Problem details
Count every line in the entries that holds the word "dart". The reply is that count alone.

Provided data

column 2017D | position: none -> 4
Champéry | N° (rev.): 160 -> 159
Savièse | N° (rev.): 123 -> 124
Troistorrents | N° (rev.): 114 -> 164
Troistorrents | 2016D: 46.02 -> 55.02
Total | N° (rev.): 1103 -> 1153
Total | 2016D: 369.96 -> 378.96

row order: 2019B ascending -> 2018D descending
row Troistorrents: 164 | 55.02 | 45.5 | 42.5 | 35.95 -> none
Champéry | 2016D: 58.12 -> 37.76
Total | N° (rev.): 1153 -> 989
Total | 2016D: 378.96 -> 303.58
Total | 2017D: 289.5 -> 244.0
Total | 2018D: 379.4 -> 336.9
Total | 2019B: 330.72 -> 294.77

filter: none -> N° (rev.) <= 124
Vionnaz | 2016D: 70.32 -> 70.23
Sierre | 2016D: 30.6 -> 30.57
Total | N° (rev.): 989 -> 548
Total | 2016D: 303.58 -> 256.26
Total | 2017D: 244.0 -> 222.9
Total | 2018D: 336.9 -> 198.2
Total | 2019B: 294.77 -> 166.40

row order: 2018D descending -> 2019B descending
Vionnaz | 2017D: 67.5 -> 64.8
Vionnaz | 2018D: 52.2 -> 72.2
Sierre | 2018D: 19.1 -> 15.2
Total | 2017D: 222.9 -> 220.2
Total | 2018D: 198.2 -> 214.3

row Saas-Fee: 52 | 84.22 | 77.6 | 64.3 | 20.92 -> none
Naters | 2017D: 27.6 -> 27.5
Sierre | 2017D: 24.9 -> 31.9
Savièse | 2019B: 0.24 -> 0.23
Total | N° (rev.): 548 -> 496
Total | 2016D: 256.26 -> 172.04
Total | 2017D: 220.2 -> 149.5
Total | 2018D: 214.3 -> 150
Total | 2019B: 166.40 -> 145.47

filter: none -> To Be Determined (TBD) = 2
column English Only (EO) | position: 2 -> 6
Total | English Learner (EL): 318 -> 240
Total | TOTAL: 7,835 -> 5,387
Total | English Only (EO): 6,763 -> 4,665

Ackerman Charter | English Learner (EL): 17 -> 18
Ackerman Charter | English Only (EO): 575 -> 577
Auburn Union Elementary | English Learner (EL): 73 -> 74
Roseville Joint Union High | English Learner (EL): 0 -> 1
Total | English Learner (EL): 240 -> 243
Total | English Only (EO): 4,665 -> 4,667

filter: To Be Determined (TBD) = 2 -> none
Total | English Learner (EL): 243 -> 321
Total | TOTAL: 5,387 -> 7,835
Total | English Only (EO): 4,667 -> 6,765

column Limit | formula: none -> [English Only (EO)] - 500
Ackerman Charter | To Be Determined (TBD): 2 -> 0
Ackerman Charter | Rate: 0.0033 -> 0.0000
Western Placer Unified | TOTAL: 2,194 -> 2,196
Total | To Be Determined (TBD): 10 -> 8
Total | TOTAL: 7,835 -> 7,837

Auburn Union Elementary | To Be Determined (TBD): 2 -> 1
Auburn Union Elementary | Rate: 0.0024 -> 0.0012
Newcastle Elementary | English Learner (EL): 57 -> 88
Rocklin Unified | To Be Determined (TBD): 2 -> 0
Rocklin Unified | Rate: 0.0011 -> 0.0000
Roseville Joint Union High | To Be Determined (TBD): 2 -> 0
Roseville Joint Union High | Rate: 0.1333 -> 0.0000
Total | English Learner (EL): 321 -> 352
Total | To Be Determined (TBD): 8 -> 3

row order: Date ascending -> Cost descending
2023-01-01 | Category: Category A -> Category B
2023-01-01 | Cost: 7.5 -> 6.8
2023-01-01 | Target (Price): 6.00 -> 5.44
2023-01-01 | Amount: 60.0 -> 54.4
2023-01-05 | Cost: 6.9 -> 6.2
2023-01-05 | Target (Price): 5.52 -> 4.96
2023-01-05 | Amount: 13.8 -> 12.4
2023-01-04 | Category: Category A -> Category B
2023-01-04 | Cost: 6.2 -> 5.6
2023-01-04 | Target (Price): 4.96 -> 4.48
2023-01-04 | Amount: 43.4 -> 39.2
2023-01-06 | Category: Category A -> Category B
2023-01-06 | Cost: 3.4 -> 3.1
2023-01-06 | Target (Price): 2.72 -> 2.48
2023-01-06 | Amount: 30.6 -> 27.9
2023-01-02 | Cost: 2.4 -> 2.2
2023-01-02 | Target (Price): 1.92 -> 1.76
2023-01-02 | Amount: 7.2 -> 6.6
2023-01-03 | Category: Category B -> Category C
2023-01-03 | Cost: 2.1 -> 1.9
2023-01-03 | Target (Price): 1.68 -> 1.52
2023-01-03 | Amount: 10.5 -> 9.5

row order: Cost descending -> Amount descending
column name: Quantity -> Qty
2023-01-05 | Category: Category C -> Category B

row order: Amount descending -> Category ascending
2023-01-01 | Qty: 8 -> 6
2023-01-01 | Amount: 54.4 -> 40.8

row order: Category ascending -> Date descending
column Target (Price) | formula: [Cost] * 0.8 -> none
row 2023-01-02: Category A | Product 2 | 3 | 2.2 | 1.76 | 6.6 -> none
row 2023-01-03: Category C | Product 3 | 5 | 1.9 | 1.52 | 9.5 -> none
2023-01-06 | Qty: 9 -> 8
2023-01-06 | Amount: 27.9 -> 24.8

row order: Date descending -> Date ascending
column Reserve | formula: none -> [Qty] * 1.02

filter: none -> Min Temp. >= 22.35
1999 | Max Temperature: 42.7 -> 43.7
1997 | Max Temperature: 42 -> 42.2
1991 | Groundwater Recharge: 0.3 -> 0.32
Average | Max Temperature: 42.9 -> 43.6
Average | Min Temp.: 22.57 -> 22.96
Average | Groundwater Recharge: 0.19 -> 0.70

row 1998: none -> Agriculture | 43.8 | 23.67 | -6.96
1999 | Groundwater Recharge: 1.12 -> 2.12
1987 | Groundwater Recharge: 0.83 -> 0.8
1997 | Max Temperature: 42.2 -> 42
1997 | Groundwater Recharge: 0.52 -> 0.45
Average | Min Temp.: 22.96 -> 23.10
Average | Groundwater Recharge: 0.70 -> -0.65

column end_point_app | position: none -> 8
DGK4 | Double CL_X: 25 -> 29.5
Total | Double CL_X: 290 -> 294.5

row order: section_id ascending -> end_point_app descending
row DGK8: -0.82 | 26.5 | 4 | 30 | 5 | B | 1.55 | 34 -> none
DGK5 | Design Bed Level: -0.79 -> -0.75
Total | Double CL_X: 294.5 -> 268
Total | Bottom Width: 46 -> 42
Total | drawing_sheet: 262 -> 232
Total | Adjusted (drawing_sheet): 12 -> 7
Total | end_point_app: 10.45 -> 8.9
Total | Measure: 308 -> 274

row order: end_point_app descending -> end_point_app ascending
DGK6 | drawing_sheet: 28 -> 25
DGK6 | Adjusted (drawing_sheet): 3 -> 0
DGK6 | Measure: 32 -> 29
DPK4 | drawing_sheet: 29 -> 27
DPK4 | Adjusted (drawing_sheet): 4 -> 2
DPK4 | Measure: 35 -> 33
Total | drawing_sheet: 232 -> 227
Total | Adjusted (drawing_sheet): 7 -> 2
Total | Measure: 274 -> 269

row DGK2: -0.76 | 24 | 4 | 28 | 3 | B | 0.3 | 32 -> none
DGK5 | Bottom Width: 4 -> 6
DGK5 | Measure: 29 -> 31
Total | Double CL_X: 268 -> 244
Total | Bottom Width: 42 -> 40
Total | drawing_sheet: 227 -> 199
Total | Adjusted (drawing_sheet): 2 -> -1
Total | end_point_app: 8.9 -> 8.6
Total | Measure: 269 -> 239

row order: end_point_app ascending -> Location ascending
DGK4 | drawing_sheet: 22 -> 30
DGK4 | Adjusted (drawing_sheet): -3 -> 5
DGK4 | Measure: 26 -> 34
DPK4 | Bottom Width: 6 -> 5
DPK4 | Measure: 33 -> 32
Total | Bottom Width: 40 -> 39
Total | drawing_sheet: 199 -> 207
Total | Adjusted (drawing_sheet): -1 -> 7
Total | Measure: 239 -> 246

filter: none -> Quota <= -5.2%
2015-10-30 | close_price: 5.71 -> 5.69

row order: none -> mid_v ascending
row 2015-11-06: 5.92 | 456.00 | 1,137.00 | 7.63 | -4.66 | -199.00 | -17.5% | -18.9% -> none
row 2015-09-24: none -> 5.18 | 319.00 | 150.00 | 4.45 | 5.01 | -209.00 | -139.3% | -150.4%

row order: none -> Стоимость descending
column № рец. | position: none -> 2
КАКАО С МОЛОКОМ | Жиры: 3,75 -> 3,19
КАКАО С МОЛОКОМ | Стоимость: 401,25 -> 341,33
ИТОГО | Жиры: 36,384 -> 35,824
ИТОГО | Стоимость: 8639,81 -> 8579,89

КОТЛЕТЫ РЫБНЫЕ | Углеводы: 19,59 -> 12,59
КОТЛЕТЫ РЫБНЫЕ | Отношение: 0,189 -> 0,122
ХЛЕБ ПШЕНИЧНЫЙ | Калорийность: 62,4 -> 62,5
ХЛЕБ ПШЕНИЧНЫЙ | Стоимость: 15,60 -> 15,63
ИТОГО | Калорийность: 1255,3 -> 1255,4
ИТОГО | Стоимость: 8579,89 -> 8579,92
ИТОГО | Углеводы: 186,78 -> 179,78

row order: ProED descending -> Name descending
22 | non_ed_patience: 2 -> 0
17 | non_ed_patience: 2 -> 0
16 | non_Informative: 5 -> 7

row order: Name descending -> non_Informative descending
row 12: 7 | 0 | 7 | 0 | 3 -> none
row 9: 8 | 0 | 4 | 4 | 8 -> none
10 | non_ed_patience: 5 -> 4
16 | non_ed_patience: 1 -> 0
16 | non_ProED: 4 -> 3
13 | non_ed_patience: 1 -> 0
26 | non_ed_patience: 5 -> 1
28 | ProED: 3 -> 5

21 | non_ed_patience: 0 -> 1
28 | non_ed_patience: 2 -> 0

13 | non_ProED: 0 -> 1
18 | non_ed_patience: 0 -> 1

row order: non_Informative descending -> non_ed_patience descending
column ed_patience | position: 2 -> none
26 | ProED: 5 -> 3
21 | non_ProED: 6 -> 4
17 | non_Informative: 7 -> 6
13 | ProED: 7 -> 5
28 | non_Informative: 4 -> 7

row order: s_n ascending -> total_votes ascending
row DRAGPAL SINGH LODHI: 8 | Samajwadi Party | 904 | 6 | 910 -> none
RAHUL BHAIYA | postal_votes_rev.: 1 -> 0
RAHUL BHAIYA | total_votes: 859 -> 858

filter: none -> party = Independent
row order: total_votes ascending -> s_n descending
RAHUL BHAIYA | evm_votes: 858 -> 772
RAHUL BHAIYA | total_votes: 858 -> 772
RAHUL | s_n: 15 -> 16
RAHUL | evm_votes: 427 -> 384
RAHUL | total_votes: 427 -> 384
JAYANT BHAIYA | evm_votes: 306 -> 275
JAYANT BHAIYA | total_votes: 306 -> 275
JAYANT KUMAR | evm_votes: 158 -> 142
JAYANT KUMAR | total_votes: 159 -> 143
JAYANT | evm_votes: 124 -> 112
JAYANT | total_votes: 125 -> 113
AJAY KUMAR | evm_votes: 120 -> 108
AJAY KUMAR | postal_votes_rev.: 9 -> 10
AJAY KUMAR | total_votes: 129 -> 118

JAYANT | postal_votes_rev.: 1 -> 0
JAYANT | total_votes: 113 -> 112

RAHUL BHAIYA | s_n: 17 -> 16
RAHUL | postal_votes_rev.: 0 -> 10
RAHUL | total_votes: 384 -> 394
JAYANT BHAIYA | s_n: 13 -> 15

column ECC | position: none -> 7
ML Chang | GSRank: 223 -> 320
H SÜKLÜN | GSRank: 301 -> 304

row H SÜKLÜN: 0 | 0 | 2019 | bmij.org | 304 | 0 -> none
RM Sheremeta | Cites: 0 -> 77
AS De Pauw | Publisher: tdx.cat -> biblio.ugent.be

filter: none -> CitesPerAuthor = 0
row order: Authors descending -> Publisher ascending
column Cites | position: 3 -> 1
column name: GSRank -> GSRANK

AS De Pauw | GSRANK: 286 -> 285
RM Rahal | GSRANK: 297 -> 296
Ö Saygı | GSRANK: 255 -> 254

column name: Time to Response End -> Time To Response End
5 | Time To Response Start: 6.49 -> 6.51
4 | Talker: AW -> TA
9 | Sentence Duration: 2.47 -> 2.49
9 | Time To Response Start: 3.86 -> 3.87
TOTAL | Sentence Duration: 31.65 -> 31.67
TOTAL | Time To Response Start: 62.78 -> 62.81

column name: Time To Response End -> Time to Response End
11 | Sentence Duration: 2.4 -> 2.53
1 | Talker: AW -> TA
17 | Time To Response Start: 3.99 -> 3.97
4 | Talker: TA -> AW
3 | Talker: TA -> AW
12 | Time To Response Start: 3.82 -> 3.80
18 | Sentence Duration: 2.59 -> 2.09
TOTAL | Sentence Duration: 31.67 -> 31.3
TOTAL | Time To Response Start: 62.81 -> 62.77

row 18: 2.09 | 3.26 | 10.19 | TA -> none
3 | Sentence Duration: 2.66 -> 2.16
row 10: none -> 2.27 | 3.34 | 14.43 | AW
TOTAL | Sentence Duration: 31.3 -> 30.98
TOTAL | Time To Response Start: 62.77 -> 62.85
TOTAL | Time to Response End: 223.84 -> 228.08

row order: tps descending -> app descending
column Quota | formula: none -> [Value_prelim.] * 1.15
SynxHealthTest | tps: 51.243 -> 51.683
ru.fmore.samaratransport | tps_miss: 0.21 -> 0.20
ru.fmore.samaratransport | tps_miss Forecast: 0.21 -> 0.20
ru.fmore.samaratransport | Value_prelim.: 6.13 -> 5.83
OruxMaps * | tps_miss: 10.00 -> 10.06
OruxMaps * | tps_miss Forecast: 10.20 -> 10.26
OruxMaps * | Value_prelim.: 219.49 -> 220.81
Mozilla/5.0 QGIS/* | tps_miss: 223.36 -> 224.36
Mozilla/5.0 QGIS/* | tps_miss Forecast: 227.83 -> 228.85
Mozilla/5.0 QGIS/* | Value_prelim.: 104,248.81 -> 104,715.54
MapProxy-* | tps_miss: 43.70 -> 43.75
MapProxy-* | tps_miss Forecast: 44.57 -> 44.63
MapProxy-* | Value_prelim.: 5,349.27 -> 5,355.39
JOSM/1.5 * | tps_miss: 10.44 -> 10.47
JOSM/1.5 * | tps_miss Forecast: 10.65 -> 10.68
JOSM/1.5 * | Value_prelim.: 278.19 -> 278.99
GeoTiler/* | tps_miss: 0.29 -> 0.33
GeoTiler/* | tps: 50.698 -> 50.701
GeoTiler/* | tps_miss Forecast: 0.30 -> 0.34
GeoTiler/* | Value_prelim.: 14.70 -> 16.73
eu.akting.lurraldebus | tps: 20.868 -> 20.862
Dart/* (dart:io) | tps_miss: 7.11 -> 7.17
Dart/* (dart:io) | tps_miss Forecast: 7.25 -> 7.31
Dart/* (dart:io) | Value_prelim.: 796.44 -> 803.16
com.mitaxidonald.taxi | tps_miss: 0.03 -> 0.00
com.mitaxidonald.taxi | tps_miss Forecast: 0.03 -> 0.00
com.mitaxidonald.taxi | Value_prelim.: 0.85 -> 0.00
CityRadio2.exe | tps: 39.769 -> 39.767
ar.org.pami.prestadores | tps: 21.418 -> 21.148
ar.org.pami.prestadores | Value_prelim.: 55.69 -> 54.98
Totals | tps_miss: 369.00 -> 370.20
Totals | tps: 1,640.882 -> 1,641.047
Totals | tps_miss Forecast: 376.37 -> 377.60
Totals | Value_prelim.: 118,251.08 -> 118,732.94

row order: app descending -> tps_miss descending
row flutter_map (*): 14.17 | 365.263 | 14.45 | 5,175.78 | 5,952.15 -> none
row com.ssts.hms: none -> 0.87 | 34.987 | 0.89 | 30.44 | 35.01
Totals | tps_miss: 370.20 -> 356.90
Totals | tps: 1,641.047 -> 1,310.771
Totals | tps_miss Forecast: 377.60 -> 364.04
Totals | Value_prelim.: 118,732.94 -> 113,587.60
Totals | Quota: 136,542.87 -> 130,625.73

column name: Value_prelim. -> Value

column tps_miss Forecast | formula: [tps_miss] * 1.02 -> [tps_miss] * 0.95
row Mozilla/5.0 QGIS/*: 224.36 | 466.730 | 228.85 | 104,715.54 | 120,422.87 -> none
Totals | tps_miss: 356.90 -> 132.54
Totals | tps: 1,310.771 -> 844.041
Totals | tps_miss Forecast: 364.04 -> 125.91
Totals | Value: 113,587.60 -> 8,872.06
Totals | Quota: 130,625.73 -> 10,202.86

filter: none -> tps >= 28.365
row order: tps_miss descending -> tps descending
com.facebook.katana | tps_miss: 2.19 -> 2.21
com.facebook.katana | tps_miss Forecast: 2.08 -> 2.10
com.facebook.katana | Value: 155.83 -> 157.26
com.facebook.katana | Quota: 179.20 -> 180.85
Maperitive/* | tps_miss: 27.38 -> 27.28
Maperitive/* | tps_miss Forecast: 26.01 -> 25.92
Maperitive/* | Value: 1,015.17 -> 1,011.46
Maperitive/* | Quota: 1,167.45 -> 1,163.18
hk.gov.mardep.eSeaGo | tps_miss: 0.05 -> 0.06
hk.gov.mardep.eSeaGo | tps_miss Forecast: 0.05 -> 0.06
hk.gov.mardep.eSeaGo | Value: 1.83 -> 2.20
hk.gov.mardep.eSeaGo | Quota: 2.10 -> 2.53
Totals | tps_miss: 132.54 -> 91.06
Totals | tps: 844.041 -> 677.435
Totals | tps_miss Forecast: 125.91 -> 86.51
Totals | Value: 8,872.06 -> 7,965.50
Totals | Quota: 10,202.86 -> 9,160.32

Exercise response
3